EXERCISE GOAL:
Print word for word the first line of the records below and every following line through the one containing "- gbat.cpp:76: LOGGER"; print nothing else.

RECORDS PROVIDED:
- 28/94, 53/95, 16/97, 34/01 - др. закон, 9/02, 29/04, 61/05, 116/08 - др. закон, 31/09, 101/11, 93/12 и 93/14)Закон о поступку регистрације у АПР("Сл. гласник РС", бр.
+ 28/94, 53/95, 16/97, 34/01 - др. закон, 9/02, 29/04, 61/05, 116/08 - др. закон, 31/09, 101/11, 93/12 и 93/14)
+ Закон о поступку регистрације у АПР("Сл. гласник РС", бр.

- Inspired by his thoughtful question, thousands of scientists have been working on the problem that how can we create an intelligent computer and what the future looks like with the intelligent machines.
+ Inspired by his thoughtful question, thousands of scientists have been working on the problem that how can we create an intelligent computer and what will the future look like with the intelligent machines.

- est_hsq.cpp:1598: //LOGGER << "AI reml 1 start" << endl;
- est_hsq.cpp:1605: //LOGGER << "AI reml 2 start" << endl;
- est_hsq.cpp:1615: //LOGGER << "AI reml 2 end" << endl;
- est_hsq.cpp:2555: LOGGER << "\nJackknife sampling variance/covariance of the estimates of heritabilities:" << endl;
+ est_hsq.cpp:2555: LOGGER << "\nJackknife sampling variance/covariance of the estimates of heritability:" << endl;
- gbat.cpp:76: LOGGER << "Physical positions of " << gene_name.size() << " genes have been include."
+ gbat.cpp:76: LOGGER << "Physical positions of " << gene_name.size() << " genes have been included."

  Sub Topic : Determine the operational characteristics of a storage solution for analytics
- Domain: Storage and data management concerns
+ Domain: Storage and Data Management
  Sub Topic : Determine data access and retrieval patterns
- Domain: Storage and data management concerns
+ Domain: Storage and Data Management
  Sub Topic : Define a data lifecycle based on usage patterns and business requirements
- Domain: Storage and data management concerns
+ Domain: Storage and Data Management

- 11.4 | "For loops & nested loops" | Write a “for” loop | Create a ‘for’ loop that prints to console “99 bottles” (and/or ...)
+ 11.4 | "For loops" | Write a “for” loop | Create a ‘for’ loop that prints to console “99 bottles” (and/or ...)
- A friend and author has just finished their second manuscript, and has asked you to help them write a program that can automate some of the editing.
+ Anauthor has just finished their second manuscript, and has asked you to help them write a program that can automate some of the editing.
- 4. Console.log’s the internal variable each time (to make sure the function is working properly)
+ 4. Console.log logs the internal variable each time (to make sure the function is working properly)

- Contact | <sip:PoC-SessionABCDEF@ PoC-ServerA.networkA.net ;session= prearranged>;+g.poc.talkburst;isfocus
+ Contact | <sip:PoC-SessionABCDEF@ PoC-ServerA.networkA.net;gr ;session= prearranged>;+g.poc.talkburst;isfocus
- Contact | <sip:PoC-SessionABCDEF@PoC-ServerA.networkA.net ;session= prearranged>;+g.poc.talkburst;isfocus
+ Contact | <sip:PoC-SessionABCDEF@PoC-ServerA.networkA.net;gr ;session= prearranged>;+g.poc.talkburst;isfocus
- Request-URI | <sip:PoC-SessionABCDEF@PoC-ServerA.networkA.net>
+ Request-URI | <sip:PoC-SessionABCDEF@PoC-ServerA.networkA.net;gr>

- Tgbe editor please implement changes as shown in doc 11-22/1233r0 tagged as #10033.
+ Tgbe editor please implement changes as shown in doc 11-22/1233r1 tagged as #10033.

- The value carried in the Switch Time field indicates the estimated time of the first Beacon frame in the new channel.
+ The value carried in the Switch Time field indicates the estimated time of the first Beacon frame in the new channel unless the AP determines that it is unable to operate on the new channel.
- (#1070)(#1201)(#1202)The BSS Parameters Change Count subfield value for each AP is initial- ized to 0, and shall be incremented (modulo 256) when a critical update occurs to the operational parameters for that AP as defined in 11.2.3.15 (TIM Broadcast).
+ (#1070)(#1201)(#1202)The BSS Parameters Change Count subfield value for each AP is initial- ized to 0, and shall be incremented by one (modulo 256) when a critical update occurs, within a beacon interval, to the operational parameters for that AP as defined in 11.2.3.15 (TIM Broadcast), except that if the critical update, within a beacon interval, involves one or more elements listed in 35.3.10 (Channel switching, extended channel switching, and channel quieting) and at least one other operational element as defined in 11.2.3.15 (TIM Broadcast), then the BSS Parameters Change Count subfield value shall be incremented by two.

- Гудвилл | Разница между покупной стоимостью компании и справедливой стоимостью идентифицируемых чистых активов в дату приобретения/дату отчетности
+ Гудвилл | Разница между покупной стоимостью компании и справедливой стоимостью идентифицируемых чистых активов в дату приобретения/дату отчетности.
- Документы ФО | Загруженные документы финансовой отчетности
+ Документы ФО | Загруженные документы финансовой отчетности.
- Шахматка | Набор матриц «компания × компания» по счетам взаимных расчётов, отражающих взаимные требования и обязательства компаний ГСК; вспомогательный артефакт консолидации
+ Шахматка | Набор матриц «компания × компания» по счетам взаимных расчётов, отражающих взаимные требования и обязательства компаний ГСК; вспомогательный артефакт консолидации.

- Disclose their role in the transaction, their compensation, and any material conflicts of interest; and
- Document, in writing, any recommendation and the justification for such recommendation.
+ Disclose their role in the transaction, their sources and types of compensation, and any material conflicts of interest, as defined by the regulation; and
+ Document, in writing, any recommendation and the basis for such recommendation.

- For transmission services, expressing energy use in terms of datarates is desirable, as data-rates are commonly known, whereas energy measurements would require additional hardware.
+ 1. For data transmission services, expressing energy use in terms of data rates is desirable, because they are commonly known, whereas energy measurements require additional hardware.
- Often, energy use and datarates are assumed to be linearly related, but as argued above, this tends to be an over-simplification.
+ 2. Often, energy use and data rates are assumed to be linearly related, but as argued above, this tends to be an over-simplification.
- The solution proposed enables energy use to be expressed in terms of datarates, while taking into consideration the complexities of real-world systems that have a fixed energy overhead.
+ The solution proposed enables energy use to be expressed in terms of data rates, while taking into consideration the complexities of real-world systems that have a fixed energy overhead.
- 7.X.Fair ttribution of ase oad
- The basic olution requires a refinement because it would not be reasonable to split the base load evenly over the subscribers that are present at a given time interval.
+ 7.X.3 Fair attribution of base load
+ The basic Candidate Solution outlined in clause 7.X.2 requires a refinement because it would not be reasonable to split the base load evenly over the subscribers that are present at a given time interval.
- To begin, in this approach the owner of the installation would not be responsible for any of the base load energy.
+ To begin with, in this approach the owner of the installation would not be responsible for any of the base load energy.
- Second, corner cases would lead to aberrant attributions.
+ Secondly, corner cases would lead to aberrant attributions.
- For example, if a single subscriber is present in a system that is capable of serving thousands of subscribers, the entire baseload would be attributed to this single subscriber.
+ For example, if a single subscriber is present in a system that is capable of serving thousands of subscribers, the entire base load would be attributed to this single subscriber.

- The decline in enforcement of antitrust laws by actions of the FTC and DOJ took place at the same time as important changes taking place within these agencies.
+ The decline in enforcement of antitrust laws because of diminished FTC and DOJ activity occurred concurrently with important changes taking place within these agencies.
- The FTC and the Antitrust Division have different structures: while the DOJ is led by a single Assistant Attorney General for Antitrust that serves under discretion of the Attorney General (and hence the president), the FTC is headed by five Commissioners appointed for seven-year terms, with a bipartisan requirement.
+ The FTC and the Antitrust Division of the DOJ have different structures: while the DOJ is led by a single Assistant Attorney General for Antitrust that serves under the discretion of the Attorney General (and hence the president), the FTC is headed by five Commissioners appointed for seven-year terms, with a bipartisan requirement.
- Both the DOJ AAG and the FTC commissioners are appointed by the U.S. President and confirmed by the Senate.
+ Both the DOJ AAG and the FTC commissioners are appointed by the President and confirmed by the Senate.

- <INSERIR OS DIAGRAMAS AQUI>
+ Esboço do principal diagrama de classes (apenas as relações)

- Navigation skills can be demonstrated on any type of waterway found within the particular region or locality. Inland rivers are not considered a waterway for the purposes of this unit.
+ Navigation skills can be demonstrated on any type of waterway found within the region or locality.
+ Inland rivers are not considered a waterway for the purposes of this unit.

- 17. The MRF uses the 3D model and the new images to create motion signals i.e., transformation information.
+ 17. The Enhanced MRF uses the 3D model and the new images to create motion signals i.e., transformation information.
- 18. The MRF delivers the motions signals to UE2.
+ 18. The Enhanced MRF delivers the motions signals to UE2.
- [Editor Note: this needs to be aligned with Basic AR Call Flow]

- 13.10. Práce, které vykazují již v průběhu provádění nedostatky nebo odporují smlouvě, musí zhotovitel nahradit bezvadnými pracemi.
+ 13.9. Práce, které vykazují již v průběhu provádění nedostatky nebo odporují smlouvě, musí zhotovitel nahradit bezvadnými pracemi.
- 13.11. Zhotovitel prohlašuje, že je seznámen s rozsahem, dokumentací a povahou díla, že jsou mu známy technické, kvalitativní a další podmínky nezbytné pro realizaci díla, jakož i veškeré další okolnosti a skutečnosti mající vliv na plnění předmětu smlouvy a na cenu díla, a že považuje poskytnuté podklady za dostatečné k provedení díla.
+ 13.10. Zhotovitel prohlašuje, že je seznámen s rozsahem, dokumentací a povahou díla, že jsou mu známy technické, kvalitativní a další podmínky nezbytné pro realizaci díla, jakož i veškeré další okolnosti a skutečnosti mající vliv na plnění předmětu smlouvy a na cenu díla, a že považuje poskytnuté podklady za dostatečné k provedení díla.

ANSWER TO THIS PROBLEM:
- 28/94, 53/95, 16/97, 34/01 - др. закон, 9/02, 29/04, 61/05, 116/08 - др. закон, 31/09, 101/11, 93/12 и 93/14)Закон о поступку регистрације у АПР("Сл. гласник РС", бр.
+ 28/94, 53/95, 16/97, 34/01 - др. закон, 9/02, 29/04, 61/05, 116/08 - др. закон, 31/09, 101/11, 93/12 и 93/14)
+ Закон о поступку регистрације у АПР("Сл. гласник РС", бр.

- Inspired by his thoughtful question, thousands of scientists have been working on the problem that how can we create an intelligent computer and what the future looks like with the intelligent machines.
+ Inspired by his thoughtful question, thousands of scientists have been working on the problem that how can we create an intelligent computer and what will the future look like with the intelligent machines.

- est_hsq.cpp:1598: //LOGGER << "AI reml 1 start" << endl;
- est_hsq.cpp:1605: //LOGGER << "AI reml 2 start" << endl;
- est_hsq.cpp:1615: //LOGGER << "AI reml 2 end" << endl;
- est_hsq.cpp:2555: LOGGER << "\nJackknife sampling variance/covariance of the estimates of heritabilities:" << endl;
+ est_hsq.cpp:2555: LOGGER << "\nJackknife sampling variance/covariance of the estimates of heritability:" << endl;
- gbat.cpp:76: LOGGER << "Physical positions of " << gene_name.size() << " genes have been include."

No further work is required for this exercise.